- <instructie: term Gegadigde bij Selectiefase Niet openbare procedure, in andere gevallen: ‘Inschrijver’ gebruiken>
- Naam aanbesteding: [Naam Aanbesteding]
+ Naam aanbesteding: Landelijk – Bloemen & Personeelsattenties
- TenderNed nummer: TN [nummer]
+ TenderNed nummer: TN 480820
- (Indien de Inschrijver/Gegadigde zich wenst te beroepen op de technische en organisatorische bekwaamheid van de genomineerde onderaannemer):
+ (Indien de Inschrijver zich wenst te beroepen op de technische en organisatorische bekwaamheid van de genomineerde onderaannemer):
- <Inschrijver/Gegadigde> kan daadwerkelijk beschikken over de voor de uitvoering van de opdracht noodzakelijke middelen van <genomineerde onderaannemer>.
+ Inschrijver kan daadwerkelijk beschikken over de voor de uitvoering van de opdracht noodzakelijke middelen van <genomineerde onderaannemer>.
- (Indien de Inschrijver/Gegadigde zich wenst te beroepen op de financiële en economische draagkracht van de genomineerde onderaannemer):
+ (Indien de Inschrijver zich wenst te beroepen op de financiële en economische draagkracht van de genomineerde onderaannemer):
------
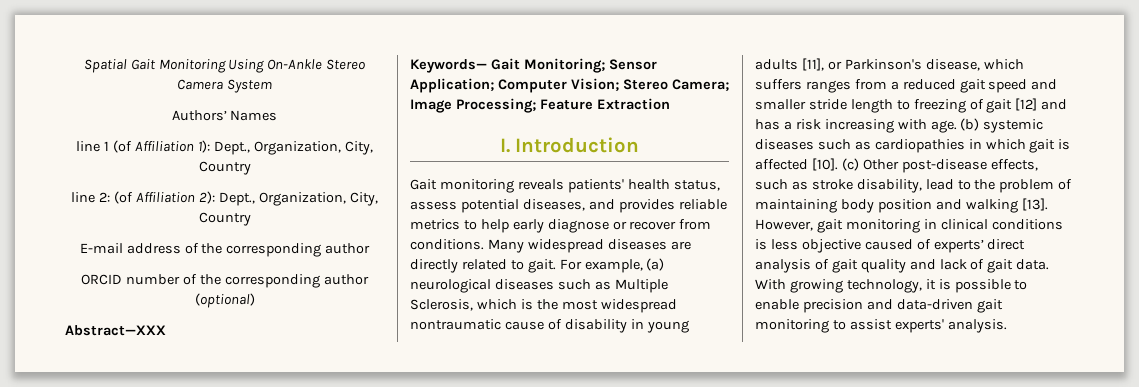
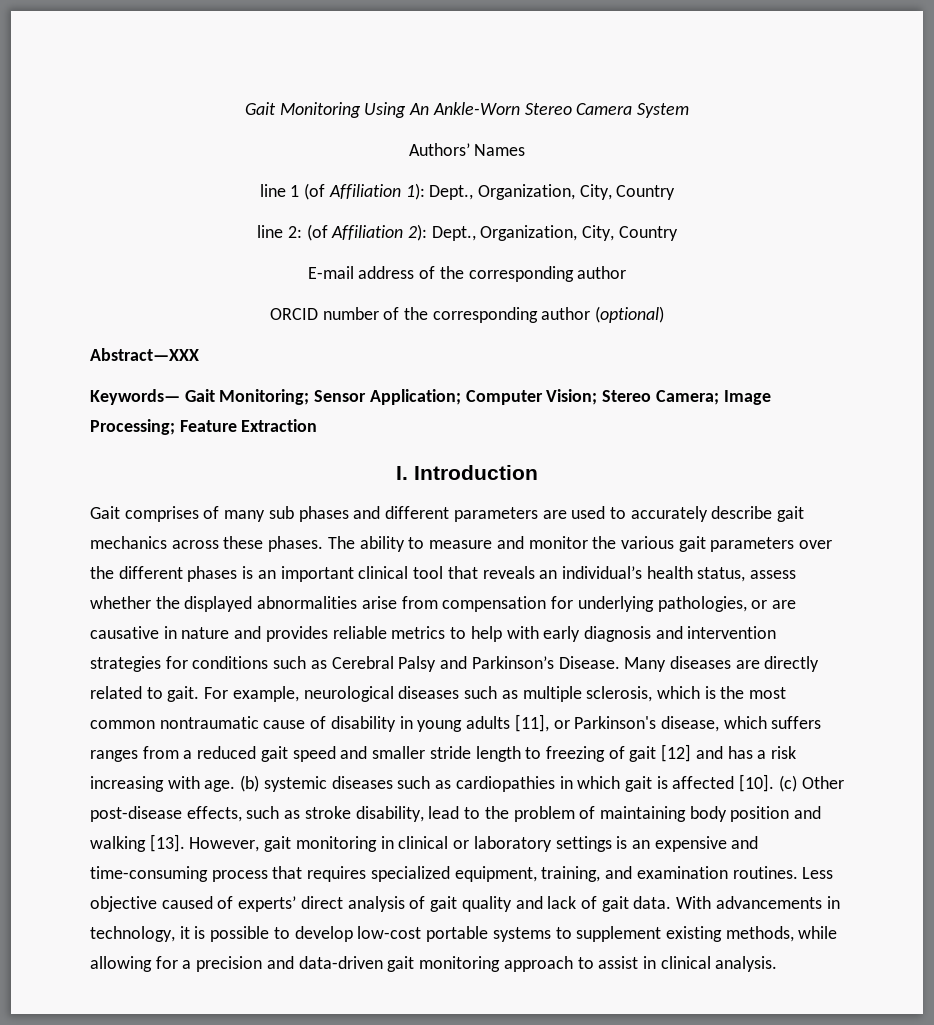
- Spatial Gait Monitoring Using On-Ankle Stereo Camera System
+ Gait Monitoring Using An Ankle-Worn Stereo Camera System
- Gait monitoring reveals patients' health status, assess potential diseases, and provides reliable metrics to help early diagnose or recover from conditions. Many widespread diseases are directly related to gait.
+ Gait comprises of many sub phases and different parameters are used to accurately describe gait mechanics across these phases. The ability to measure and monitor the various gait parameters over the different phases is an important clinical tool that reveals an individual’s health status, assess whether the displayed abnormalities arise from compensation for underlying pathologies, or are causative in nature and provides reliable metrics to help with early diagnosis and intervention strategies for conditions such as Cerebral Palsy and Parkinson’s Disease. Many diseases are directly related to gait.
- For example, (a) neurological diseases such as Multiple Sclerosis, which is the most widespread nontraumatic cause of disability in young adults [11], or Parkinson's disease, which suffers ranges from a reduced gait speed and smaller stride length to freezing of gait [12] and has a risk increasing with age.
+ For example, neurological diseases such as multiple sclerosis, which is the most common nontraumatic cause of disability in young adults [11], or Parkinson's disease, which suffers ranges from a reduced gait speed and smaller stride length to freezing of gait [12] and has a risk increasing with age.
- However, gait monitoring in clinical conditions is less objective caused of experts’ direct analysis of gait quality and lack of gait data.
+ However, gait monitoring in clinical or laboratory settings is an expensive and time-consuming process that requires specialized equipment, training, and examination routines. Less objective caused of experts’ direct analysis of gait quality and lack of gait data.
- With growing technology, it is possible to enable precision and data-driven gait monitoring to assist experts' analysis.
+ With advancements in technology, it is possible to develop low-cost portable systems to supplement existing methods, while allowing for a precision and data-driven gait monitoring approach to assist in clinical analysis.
------
▸ Work order
Copy the lines above exactly. Start with the line containing "- Gait monitoring", end with the line containing "Many diseases are directly related to gait.", and include both.

▸ Reply
- Gait monitoring reveals patients' health status, assess potential diseases, and provides reliable metrics to help early diagnose or recover from conditions. Many widespread diseases are directly related to gait.
+ Gait comprises of many sub phases and different parameters are used to accurately describe gait mechanics across these phases. The ability to measure and monitor the various gait parameters over the different phases is an important clinical tool that reveals an individual’s health status, assess whether the displayed abnormalities arise from compensation for underlying pathologies, or are causative in nature and provides reliable metrics to help with early diagnosis and intervention strategies for conditions such as Cerebral Palsy and Parkinson’s Disease. Many diseases are directly related to gait.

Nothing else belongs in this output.